■ **Work to complete**: Every line in the records below between the one holding "(390, 577) none" and the one holding "ts[idx]) -> [115,641,557,661]", inclusive, is to be set down exactly; all other lines are to be left out.

[Data excerpts]
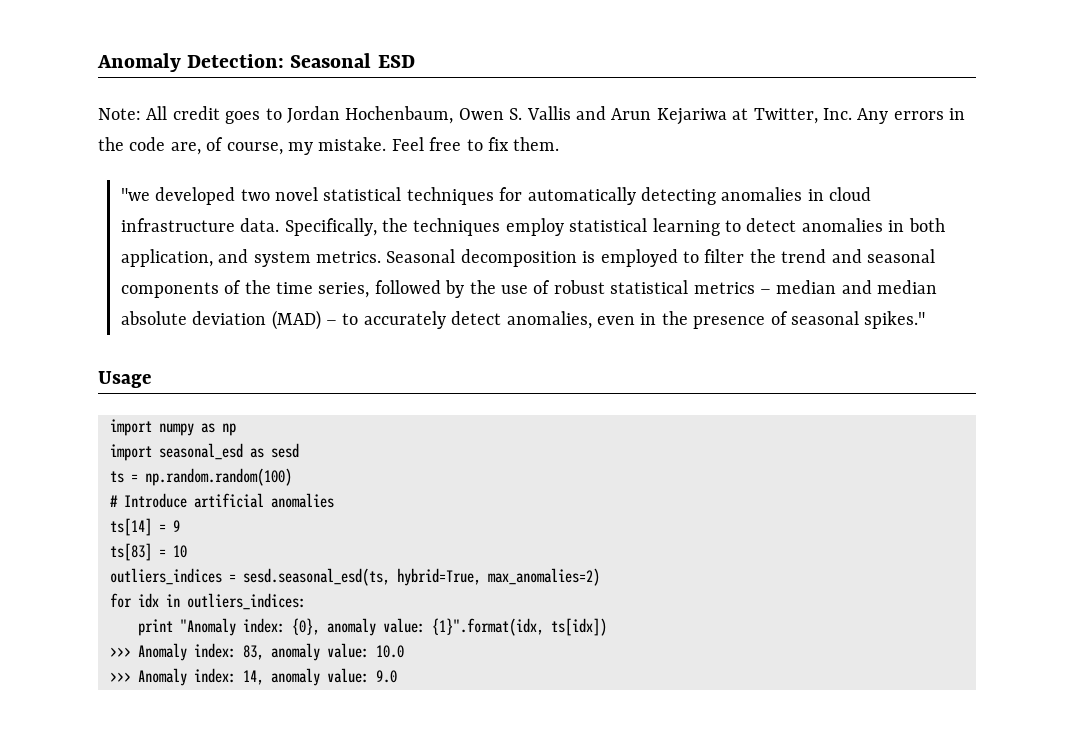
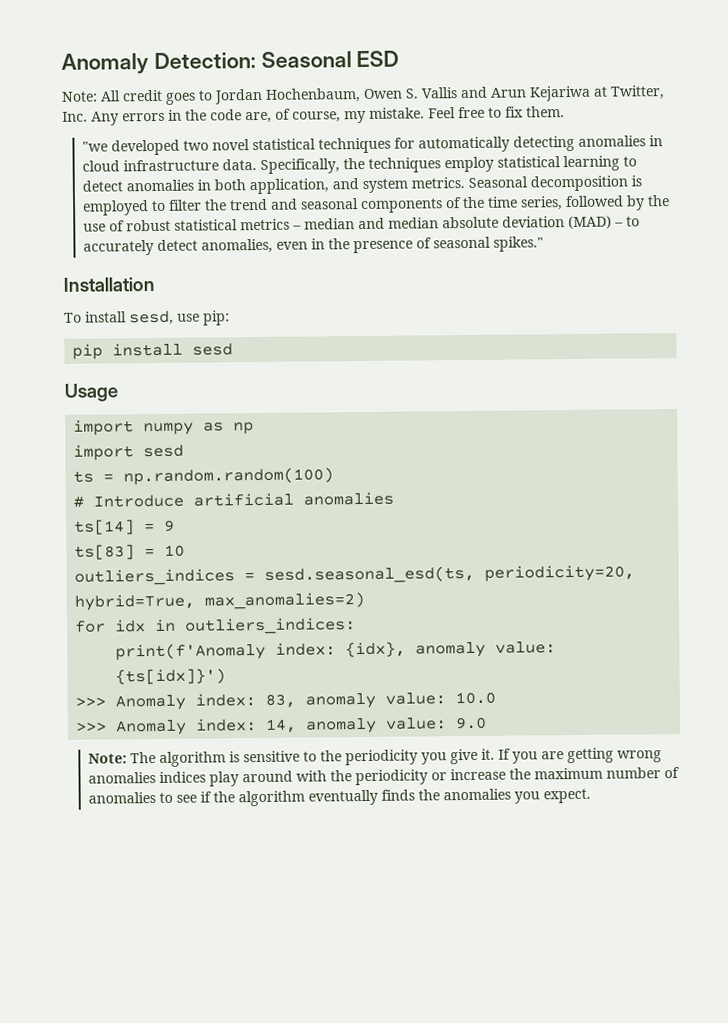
(926, 320) none -> [63,276,155,292] [64,310,230,326] [72,342,234,360] // Installation // To install sesd, use pip: // pip install sesd
[159,443,264,460] seasonal_esd as -> (135, 452) none
(390, 577) none -> [484,564,636,582] periodicity=20,
[138,618,607,636] print "Anomaly index: {0}, anomaly value: {1}".format(idx, ts[idx]) -> [115,641,557,661] [115,668,227,685] print(f'Anomaly index: {idx}, anomaly value: {ts[idx]}')
(397, 676) none -> [87,747,662,767] [87,766,680,787] [87,788,591,807] // Note: The algorithm is sensitive to the periodicity you give it. If you are getting wrong anomalies indices play around with the periodicity or increase the maximum number of anomalies to see if the algorithm eventually finds the anomalies you expect.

■ **Problem solution**:
(390, 577) none -> [484,564,636,582] periodicity=20,
[138,618,607,636] print "Anomaly index: {0}, anomaly value: {1}".format(idx, ts[idx]) -> [115,641,557,661] [115,668,227,685] print(f'Anomaly index: {idx}, anomaly value: {ts[idx]}')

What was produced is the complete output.